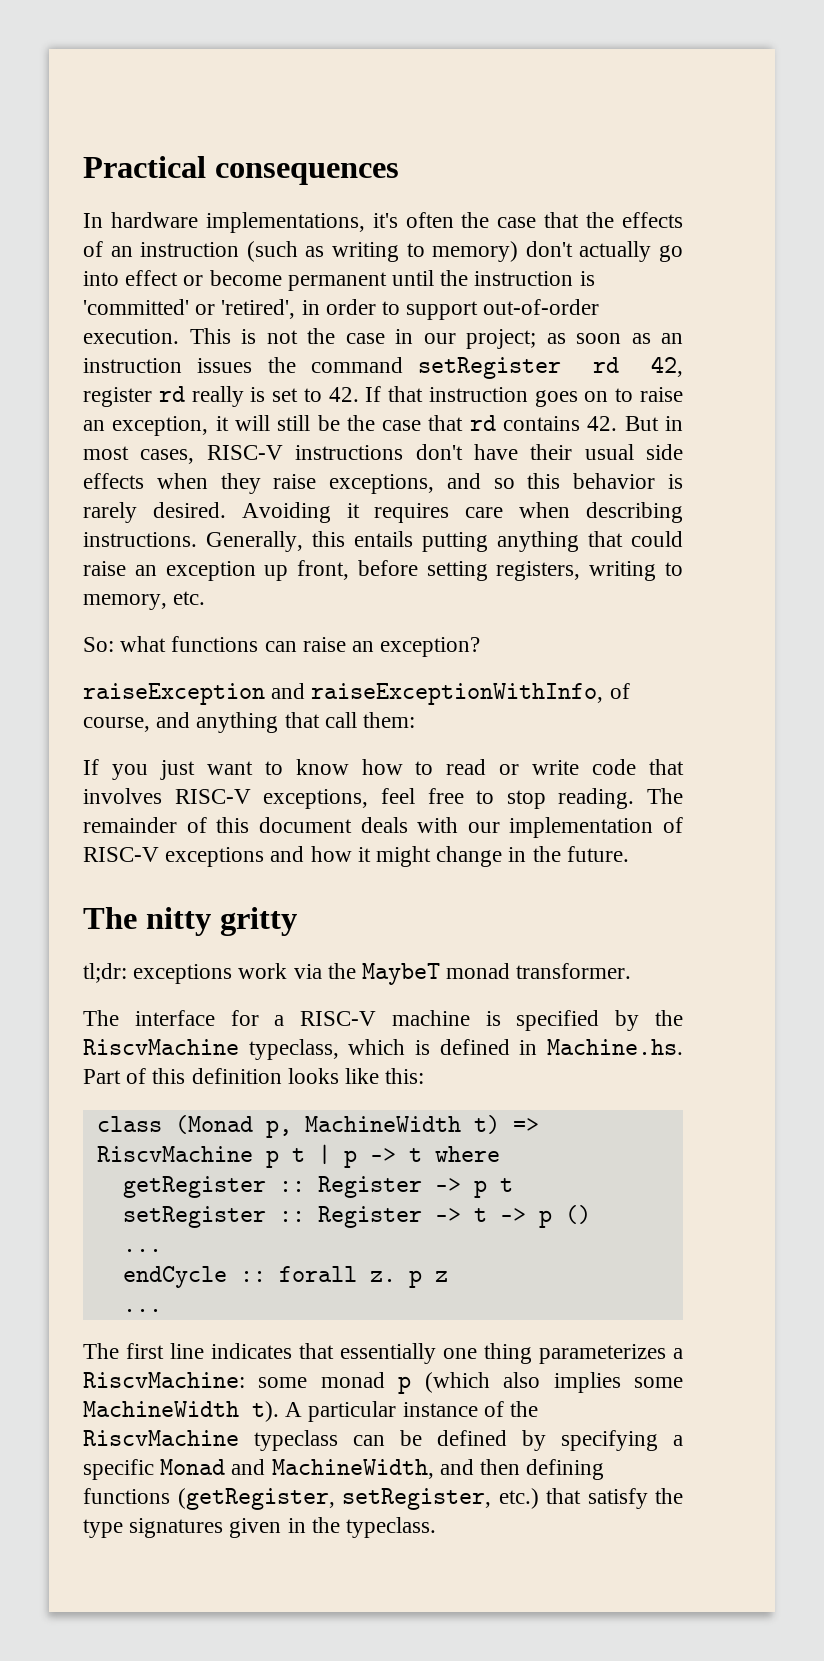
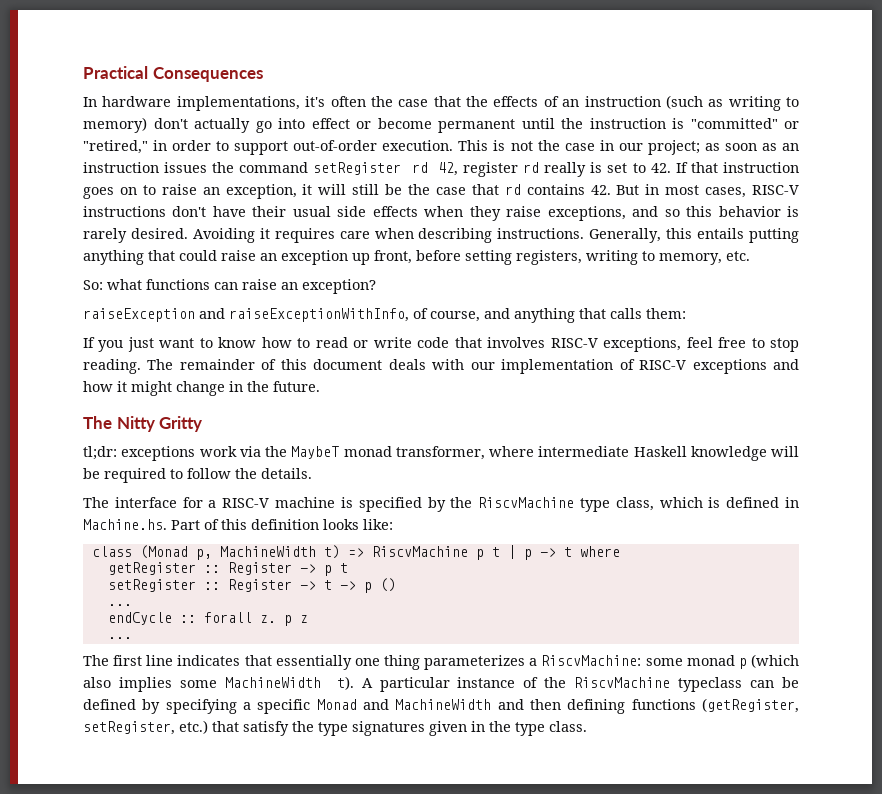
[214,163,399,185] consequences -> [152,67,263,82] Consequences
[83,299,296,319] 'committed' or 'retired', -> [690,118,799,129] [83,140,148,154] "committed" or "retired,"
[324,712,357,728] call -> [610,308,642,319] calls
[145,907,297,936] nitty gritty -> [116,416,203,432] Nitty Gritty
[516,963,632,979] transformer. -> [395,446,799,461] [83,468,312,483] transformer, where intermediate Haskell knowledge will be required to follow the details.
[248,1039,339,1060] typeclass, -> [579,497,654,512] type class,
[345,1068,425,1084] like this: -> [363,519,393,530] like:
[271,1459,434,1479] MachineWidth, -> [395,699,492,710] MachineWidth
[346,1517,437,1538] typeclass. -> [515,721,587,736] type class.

---

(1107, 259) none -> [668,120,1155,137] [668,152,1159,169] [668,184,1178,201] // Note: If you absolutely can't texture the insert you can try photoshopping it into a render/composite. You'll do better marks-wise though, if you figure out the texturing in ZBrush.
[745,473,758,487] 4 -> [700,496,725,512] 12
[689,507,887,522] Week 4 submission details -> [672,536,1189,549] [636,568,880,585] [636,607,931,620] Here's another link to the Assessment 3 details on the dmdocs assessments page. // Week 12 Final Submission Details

---

→ **Task to complete**
Restate word for word the entries above, starting at the line with "[324,712,357,728] call ->" and ending at the line with "[346,1517,437,1538] typeclass. ->", inclusive, and no others.

→ **Finished task**
[324,712,357,728] call -> [610,308,642,319] calls
[145,907,297,936] nitty gritty -> [116,416,203,432] Nitty Gritty
[516,963,632,979] transformer. -> [395,446,799,461] [83,468,312,483] transformer, where intermediate Haskell knowledge will be required to follow the details.
[248,1039,339,1060] typeclass, -> [579,497,654,512] type class,
[345,1068,425,1084] like this: -> [363,519,393,530] like:
[271,1459,434,1479] MachineWidth, -> [395,699,492,710] MachineWidth
[346,1517,437,1538] typeclass. -> [515,721,587,736] type class.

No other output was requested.